Nearly 5 percent of U.S. schools now use solar panels to generate electricity. Besides conserving energy, these installations provide utility cost savings that translate into more educational resources for schools, according to a new report from a solar industries group and others.
Rapidly declining installation costs are one major reason for the fact that 5,489 K-12 schools are now using solar energy, according to research from The Solar Foundation, Generation 180, and the Solar Energy Industries Association.
The average cost of an installation for solar power in schools dropped 67 percent over the last decade, and 19 percent in 2016 alone, according to the report, Brighter Future: A Study on Solar in U.S. Schools, 2nd Edition. The first study of its kind was released three years ago.
We asked the Association of School Business Officials International about the degree to which savings in electricity are likely to translate into educational spending.
“You certainly can prove that the dollars are being saved and that schools are truly using the money for education in the classroom,” said John Musso, executive director of the organization, in a phone interview about the report.
In Arlington, Va., Discovery Education School generated enough energy cost savings in 2015-16 from photovoltaic rooftop solar panels that it equaled the salaries of two full-time teachers, according to a new Education Week report. The
The San Diego Unified School District—which had a rocky start with solar power when faulty solar panels needed to be removed from 24 schools five years ago—has continued its commitment despite that setback.
Today, 39 solar photovoltaic systems are installed throughout the 130,000-student district, producing over 4.56-megawatt hours of renewable energy per year and a savings of about $3.62 million annually, said Samer Naji, the district’s facilities communication supervisor, in an email. When the installation of another 20 solar systems is complete by 2019, the savings are expected to increase to about $7.7 million per year.
The solar initiative is part of the district’s “climate action plan” to produce 100 percent renewable electricity by 2035, and reduce landfill waste as well as increase water efficiency. “The cost savings generated by the steps the district has taken to combat climate change significantly alleviate pressure from the district’s general fund,” Naji wrote in the email.
The savings provide “greater flexibility in funding” programs like visual and performing arts, STEM and STEAM initiatives, and language immersion programs, he said.
Power Purchasing Agreements
Districts are often using power purchasing agreements for solar in their strategy to generate energy and save money, according to Musso.
Under these financing options, the up-front investment for solar is minimized. A third party finances, builds, owns, and maintains the system; schools and districts can then purchase solar with a low initial cost.
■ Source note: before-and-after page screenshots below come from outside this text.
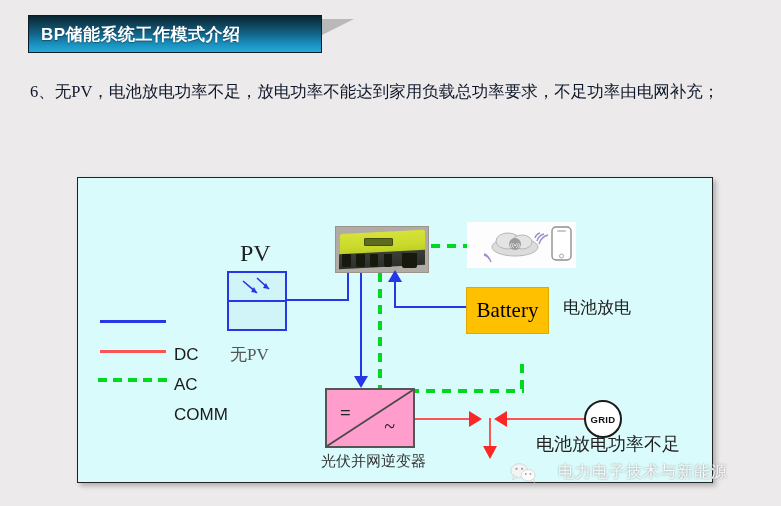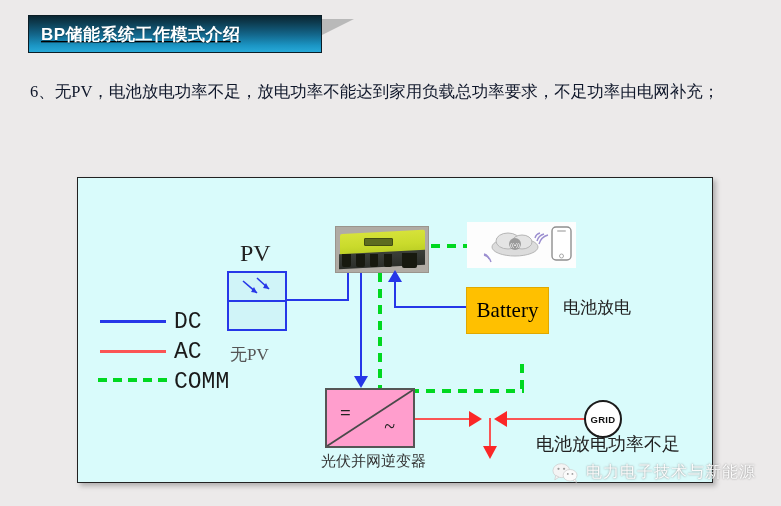"BP储能系统工作模式介绍" .title-bar { text-decoration: underline -> none }
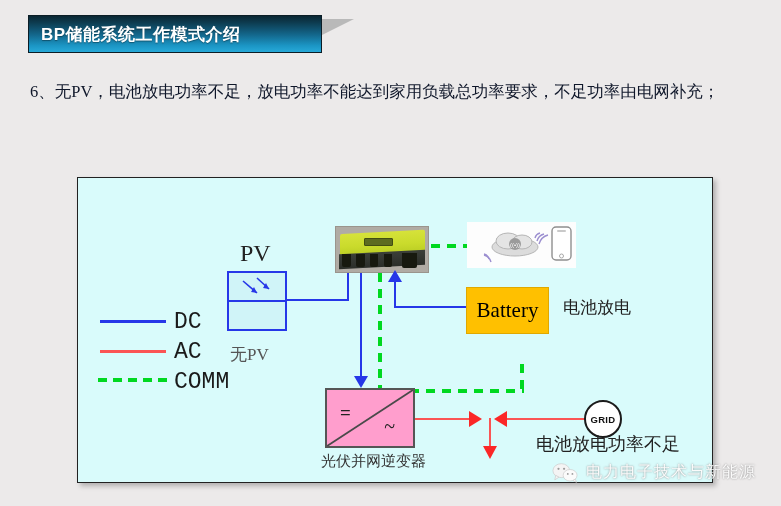"DC" .lg-label { font-family: Liberation Mono, monospace -> Liberation Sans, sans-serif; font-size: 23px -> 17px; margin-top: none -> 36px }
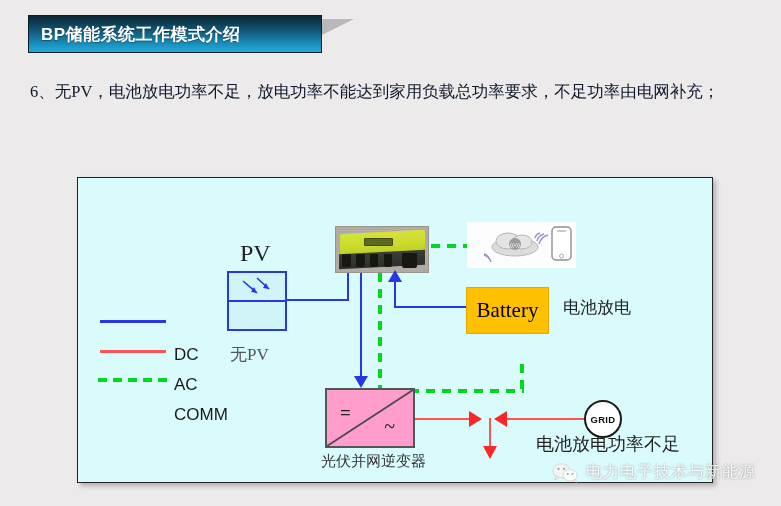"电力电子技术与新能源" .footer { gap: 8px -> 22px; left: 552px -> 510px }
Within the last three years, nearly 90 percent of the schools for which data is available used this arrangement to install solar, according to the solar industry release.
That’s how San Diego is financing its solar expansion now, for instance.
The faulty systems that San Diego installed years ago, produced by a company that declared bankruptcy, helped pave the way for better, safer installations, said Ben Airth, a senior specialist in distributed energy resources at the Center for Sustainable Energy, a nonprofit that provides incentives for using sustainable energy.
“San Diego was the first in California to actually put solar on schools, and it was a lesson for everybody,” said Airth, whose organization ran the incentive program for that failed installation. Among the lessons learned was how to size systems to maximize savings.
“Schools are in a unique position, compared to for-profit businesses that own their buildings or lease buildings,” Airth said in a phone interview. “The benefit they have is that they are going to be in that building for the lifetime of that system…which allows them to enter into long-term agreements where they can maximize their savings.”
Musso, from ASBO, said he anticipates seeing a boost in solar installations. That trend would be embraced by the Generation 180 organization, which maintains a website promoting schools’ participation in solar initiatives.
“More and more, [schools are choosing solar] because resources are getting fewer and fewer,” Musso said. In some cases, schools have used the savings to purchase curriculum, and have incorporated lessons based on solar energy into the curriculum. One California continuation school is teaching solar panel installation to students who could consider that a career choice.
California leads the nation in the number of solar-paneled schools, with 1,946, according to the solar study. New Jersey has the second highest number of installations, followed by Arizona, Massachusetts and New York.